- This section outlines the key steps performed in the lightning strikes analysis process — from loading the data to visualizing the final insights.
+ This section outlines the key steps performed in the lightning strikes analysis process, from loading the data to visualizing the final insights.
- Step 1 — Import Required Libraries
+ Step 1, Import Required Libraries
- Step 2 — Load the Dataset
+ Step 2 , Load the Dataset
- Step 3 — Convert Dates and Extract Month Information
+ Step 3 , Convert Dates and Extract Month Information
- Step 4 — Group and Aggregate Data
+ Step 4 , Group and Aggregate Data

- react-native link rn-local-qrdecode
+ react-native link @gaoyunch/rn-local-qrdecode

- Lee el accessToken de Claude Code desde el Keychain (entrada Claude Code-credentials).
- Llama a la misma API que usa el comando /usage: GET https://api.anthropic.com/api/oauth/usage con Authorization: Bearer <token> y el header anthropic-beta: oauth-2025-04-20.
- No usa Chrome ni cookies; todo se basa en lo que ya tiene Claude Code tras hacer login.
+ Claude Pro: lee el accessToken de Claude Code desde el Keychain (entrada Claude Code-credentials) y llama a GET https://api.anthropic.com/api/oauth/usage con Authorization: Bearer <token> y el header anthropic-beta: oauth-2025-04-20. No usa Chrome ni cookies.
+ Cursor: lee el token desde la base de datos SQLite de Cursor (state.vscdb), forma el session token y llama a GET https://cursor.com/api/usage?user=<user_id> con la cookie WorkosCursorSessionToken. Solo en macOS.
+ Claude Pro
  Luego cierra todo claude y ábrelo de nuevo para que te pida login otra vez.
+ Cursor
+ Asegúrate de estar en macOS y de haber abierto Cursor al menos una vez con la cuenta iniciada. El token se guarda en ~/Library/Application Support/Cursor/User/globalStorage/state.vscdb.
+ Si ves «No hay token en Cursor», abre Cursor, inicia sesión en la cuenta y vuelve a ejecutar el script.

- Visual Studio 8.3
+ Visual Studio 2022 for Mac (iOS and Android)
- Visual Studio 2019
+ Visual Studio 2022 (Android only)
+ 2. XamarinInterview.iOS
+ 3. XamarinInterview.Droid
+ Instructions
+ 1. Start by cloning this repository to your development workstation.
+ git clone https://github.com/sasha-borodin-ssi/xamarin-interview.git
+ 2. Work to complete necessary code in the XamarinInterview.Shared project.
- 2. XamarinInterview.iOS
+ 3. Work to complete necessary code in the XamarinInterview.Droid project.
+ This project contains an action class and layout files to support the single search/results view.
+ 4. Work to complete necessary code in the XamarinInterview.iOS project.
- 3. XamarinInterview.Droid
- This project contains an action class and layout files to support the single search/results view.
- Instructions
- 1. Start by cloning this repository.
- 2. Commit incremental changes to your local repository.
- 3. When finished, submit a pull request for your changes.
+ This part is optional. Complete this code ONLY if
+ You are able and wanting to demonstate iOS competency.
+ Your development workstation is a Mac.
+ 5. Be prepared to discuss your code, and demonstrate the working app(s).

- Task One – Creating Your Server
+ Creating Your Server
==*==
§ Exercise prompt
Output the lines from the one holding "demonstate iOS competency." to the last line of the material, inclusive, exactly as they appear. Add no others.

§ Result for this task
+ You are able and wanting to demonstate iOS competency.
+ Your development workstation is a Mac.
+ 5. Be prepared to discuss your code, and demonstrate the working app(s).

- Task One – Creating Your Server
+ Creating Your Server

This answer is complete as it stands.